## [What is expected]
Nothing but the lines from the first line of the material below through the line that holds "border-bottom: 2.5px solid #0d0c0a;" should be set down, exactly and with pictures left out.

## [Source data]
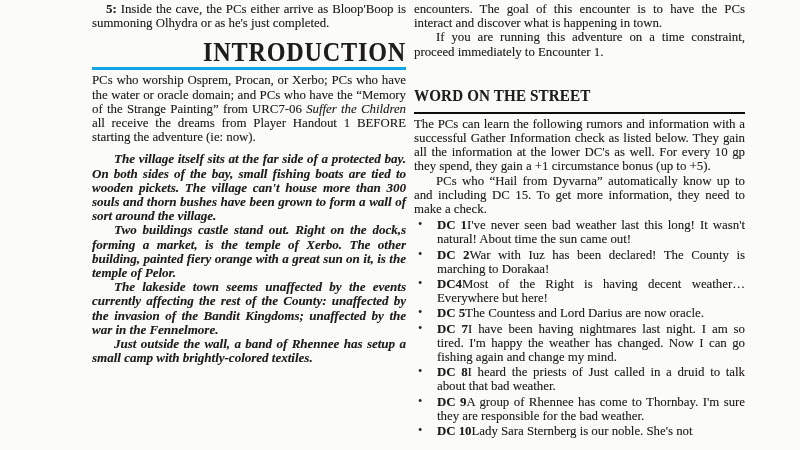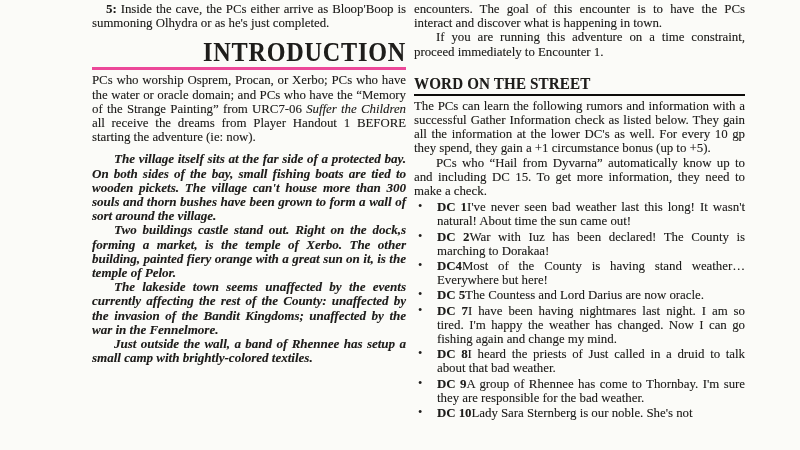--- a/index.html
+++ b/index.html
@@ -36,7 +36,7 @@
   .h-intro {
     margin-top: 8px;
     padding-bottom: 2px;
-    border-bottom: 3px solid #ec4899;
+    border-bottom: 3px solid #0ea5e9;
     text-align: right;
   }
   .h-intro .h-text {

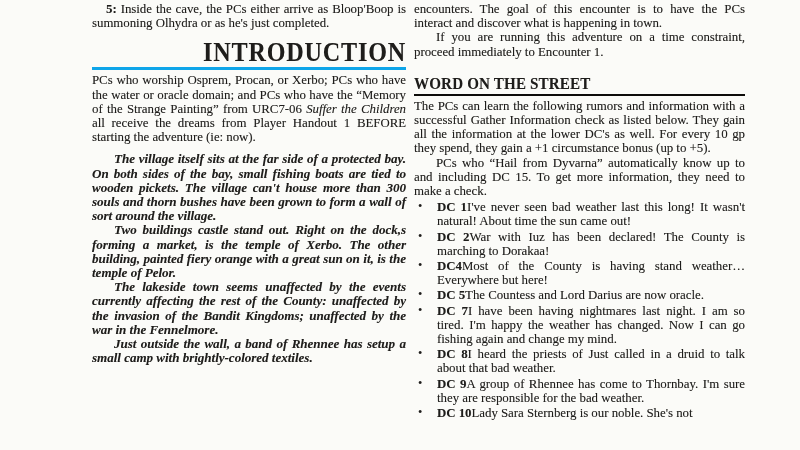--- a/index.html
+++ b/index.html
@@ -60,8 +60,8 @@
   }
 
   .h-street {
-    margin-top: 16px;
-    padding-bottom: 1px;
+    margin-top: 28px;
+    padding-bottom: 7px;
     border-bottom: 2.5px solid #0d0c0a;
   }
   .h-street .h-text {

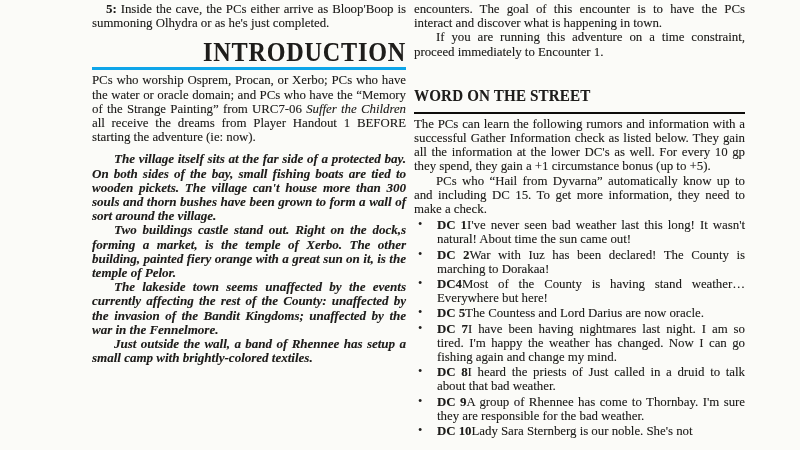--- a/index.html
+++ b/index.html
@@ -136,7 +136,7 @@
     <ul class="rumors">
       <li><span class="bullet">•</span><span class="dc">DC 1</span><span>I've never seen bad weather last this long! It wasn't natural! About time the sun came out!</span></li>
       <li><span class="bullet">•</span><span class="dc">DC 2</span><span>War with Iuz has been declared! The County is marching to Dorakaa!</span></li>
-      <li><span class="bullet">•</span><span class="dc">DC4</span><span>Most of the County is having stand weather… Everywhere but here!</span></li>
+      <li><span class="bullet">•</span><span class="dc">DC4</span><span>Most of the Right is having decent weather… Everywhere but here!</span></li>
       <li><span class="bullet">•</span><span class="dc">DC 5</span><span>The Countess and Lord Darius are now oracle.</span></li>
       <li><span class="bullet">•</span><span class="dc">DC 7</span><span>I have been having nightmares last night. I am so tired. I'm happy the weather has changed. Now I can go fishing again and change my mind.</span></li>
       <li><span class="bullet">•</span><span class="dc">DC 8</span><span>I heard the priests of Just called in a druid to talk about that bad weather.</span></li>

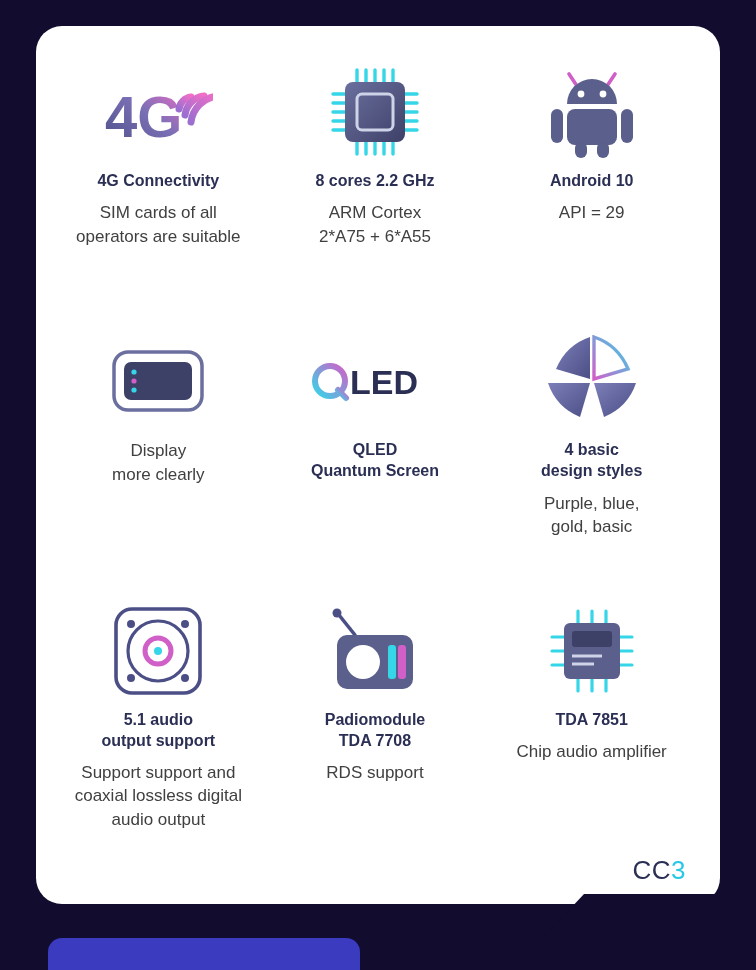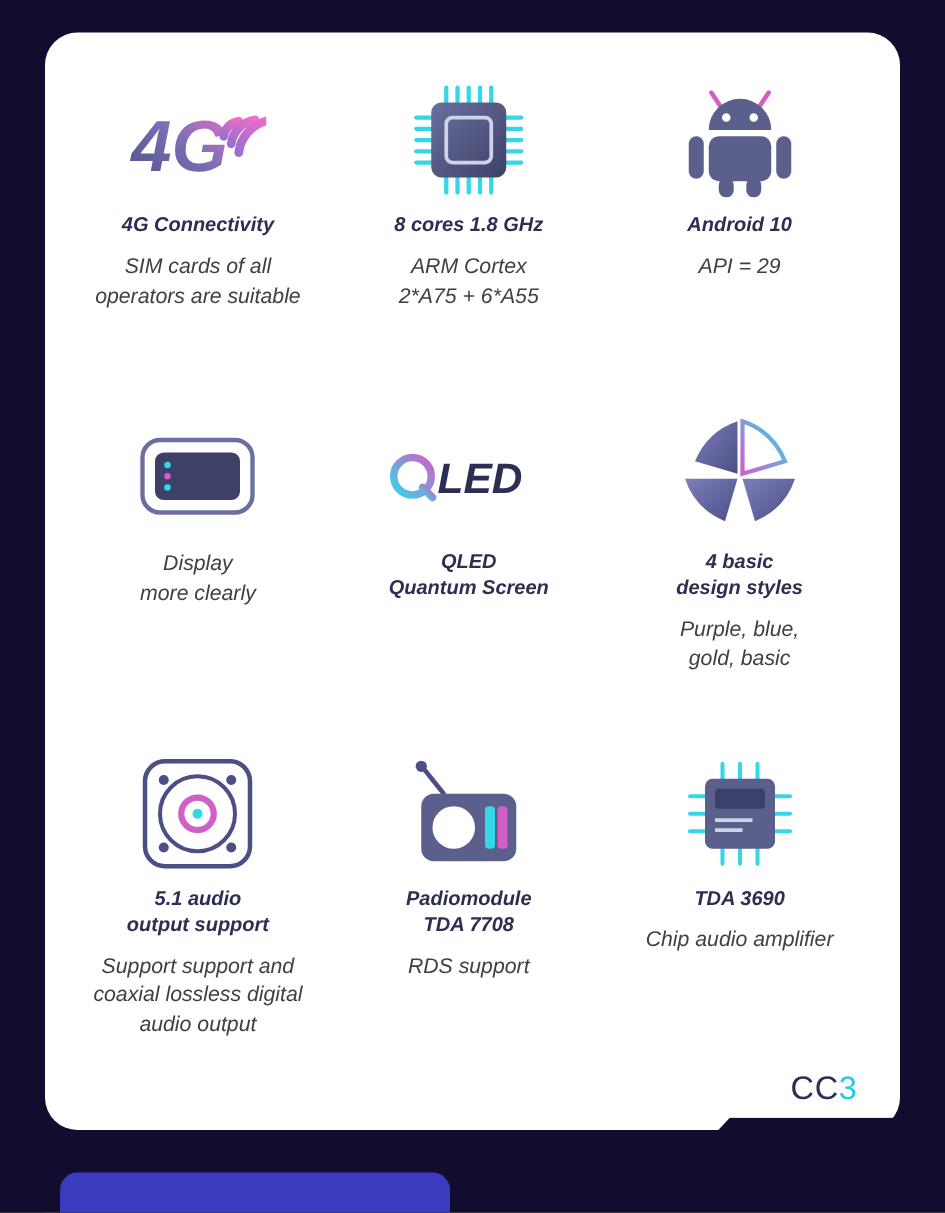--- a/index.html
+++ b/index.html
@@ -61,7 +61,6 @@
     grid-template-columns: repeat(3, 1fr);
     grid-template-rows: repeat(3, 1fr);
     padding: 30px 20px 40px 14px;
-    font-style: italic;
   }
   .cell {
     display: flex;

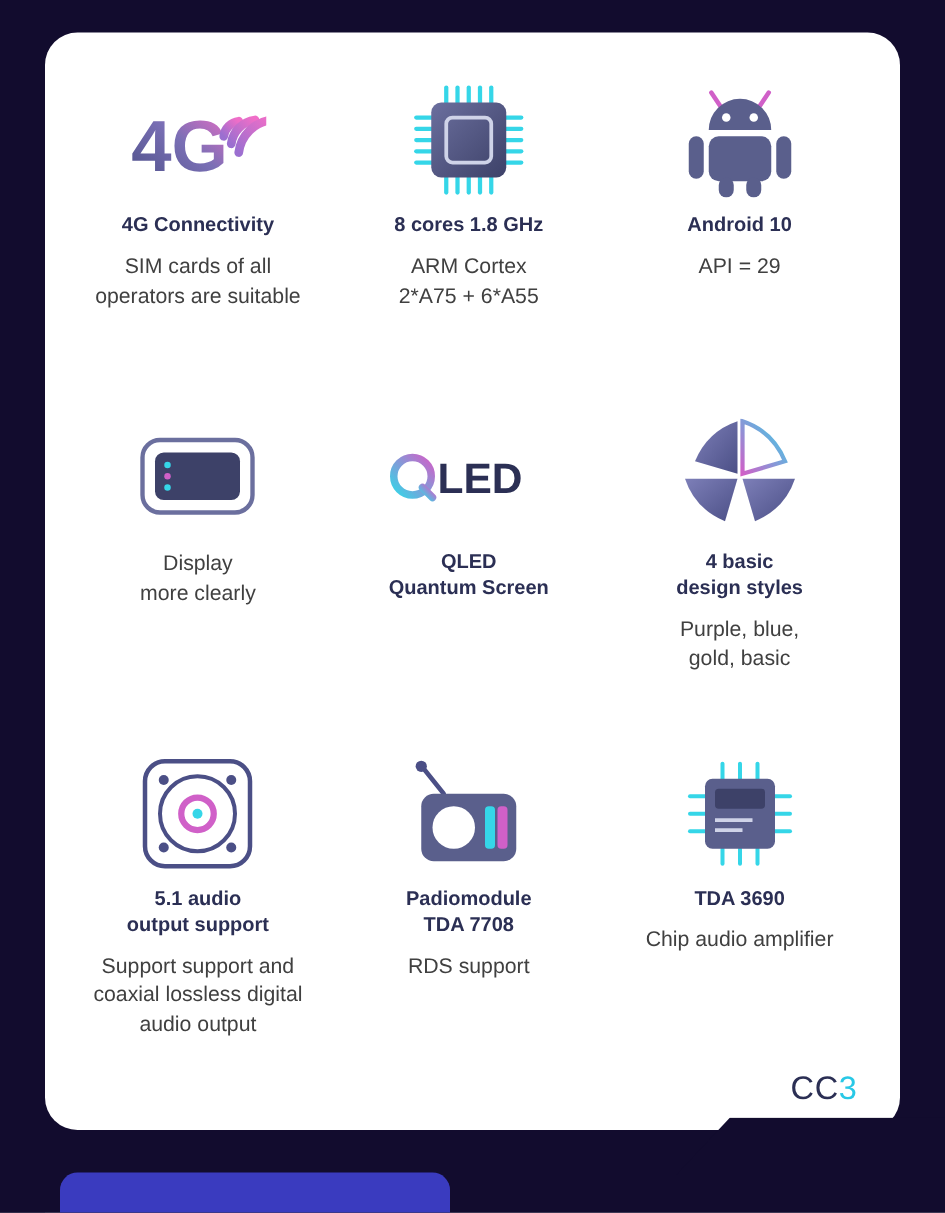--- a/index.html
+++ b/index.html
@@ -171,7 +171,7 @@
             <rect x="30" y="30" width="36" height="36" rx="5" fill="none" stroke="#cfd3e8" stroke-width="3"></rect>
           </svg>
         </div>
-        <div class="title">8 cores 1.8 GHz</div>
+        <div class="title">8 cores 2.2 GHz</div>
         <div class="desc">ARM Cortex
 2*A75 + 6*A55</div>
       </div>

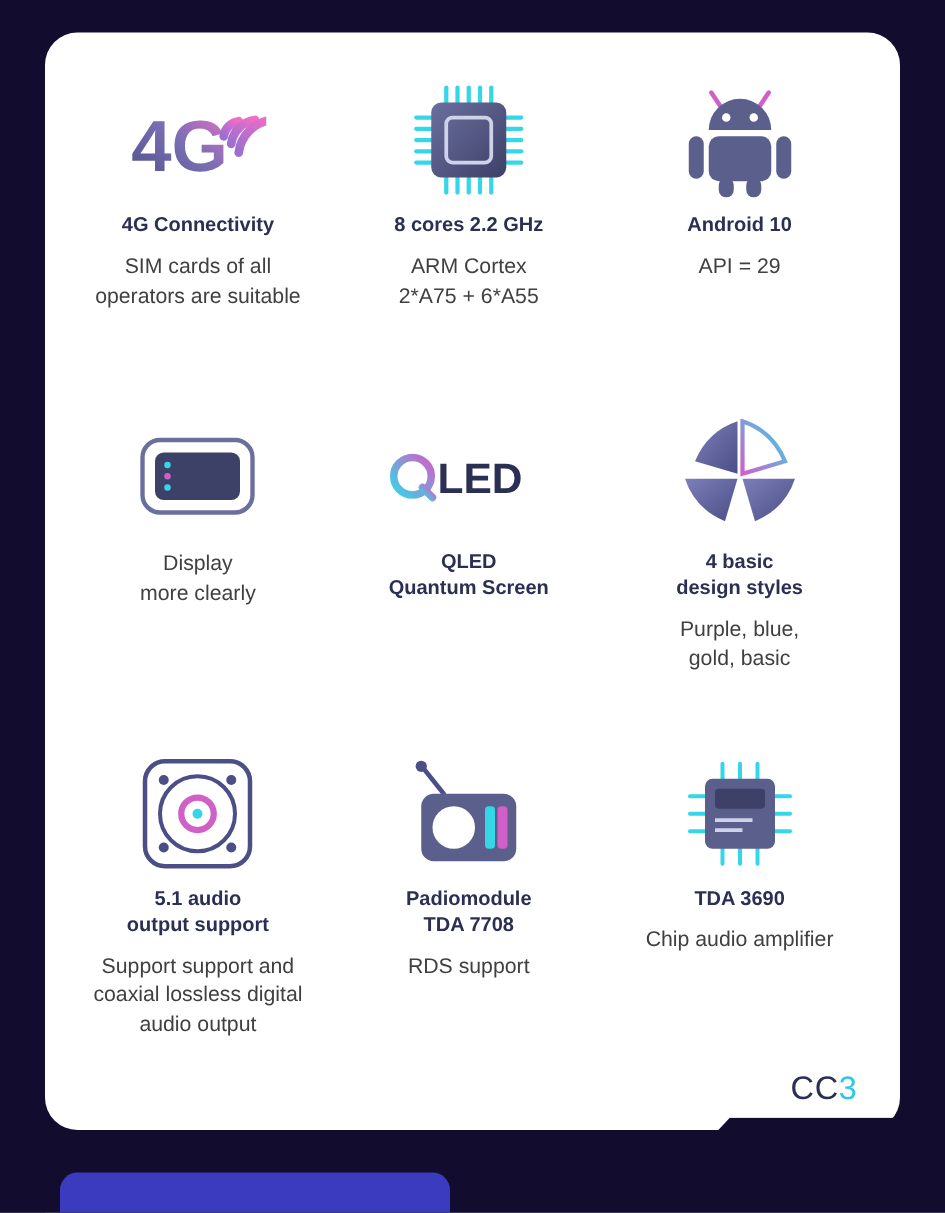--- a/index.html
+++ b/index.html
@@ -313,7 +313,7 @@
             <line x1="24" y1="57" x2="46" y2="57" stroke="#cfd3e8" stroke-width="3"></line>
           </svg>
         </div>
-        <div class="title">TDA 3690</div>
+        <div class="title">TDA 7851</div>
         <div class="desc">Chip audio amplifier</div>
       </div>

## [Task solution]
--- a/index.html
+++ b/index.html
@@ -36,7 +36,7 @@
   .h-intro {
     margin-top: 8px;
     padding-bottom: 2px;
-    border-bottom: 3px solid #ec4899;
+    border-bottom: 3px solid #0ea5e9;
     text-align: right;
   }
   .h-intro .h-text {

--- a/index.html
+++ b/index.html
@@ -60,8 +60,8 @@
   }
 
   .h-street {
-    margin-top: 16px;
-    padding-bottom: 1px;
+    margin-top: 28px;
+    padding-bottom: 7px;
     border-bottom: 2.5px solid #0d0c0a;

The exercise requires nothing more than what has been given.